適切な自尊心を持つように気を付け、過剰な自尊心の持ち主に対しては適切に対応しなければなりません。

自尊心の適切な高め方

文字に感情を具現化し、客観的に見つめる。

自尊心を高める最善策として、メモ用紙などに自分の気持ちを文字に起こして客観視することが挙げられます。自分の心が可視化されれば、傷ついた自尊心を見極めることができます。

 

それでは以下の流れで感情を文字に起こし、自尊心の傷を探します。

  1. 何故、自尊心が傷ついたのか(Why)
  2. いつ、何処で自尊心が揺れたのか(When/Where)
  3. 誰が、自尊心を傷つけたのか(Who)
  4. 何で自尊心を傷つけられたのか(What)
  5. どうすれば、自尊心を修復できるか(How)

抽象的に入り、より具体的に入ります。自尊心の傷を探し出し、解決策を導き出します。

成功体験を文字にし、自分を褒める。

自尊心は、自分からうまれた自信や価値です。
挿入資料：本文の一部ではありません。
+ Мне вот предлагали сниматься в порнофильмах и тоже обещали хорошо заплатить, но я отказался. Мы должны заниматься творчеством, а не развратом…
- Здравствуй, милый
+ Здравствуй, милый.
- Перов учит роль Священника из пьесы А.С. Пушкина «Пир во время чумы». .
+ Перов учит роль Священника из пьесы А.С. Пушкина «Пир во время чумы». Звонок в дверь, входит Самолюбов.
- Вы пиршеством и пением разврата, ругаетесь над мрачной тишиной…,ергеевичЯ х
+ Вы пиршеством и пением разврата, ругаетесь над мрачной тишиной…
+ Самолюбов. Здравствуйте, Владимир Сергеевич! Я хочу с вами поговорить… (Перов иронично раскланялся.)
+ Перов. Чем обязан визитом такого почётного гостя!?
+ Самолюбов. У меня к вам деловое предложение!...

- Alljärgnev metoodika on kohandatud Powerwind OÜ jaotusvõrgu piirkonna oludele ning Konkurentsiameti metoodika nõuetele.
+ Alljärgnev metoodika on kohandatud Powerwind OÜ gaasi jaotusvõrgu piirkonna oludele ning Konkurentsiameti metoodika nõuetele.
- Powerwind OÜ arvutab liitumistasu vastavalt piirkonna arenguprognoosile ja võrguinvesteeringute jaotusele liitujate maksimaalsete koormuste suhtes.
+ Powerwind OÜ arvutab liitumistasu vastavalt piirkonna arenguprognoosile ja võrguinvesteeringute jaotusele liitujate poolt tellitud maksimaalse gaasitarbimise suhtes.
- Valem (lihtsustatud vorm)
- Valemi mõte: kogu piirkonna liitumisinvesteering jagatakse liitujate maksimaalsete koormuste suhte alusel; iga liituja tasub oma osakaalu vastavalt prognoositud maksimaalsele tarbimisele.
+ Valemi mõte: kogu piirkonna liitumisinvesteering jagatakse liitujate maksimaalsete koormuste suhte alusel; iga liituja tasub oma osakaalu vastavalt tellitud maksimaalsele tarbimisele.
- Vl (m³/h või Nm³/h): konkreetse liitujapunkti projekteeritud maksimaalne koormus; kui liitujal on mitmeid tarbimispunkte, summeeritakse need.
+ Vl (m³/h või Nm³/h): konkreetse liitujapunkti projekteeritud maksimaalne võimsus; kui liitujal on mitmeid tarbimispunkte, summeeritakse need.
過去の成功体験を思い出し、何に取り組んだ時、自分を誇りに思ったのか文字に起こして自尊心を修復していきます。思い出すのが大変な場合は、近い過去で良いです。

  1. 上司に褒められた
  2. 就職活動で履歴書を綺麗にまとめられた
  3. 大学時代にサークル活動で夢中になった

このように最近の出来事から次々に文字に起こし、遠い過去までも思い出し、自尊心を修復・回復させます。

リフレーミングをし、プラスに考える。

  • 頑固→一途
  • しつこい→粘り強い
  • 自己中心的→マイペース

このようにものの見方をぐるりと変えます。文字に起こすこともそうですが、声に出すことも大事です。そうして、自尊心を高めます。

過剰な自尊心の持ち主の思考

面従腹背/上辺だけで従うふりをして、内心では一切従わない。」

 

ありがとう/ごめんなさい」過剰な自尊心の持ち主は、この言葉感情が入っていない方が多いです。

 

「臆病な自尊心と尊大な羞恥心」

 

過剰な自尊心の持ち主は自己肯定感が低いと言えます。

過剰な自尊心の持ち主への対処法

「でもそれって、あなたの感想ですよね?」

心で思うと、不思議と楽になれる、魔法の言葉ですね。

まとめ

今回は、社会心理学の服従の心理と自尊心の密接な関係性を紹介しました。服従の心理から出来るように、過剰な自尊心は人を傷つけます。自尊心は過剰すぎても低すぎても自分や周囲の人に悪い影響を与えてしまうようです。

ネッコ
ネッコ

自尊心は高めてお互いに認め合うのが大切です。

ゼノン

勉強になりました。服従の心理は怖いですね。

それでは、最後までご覧くださりありがとうございました。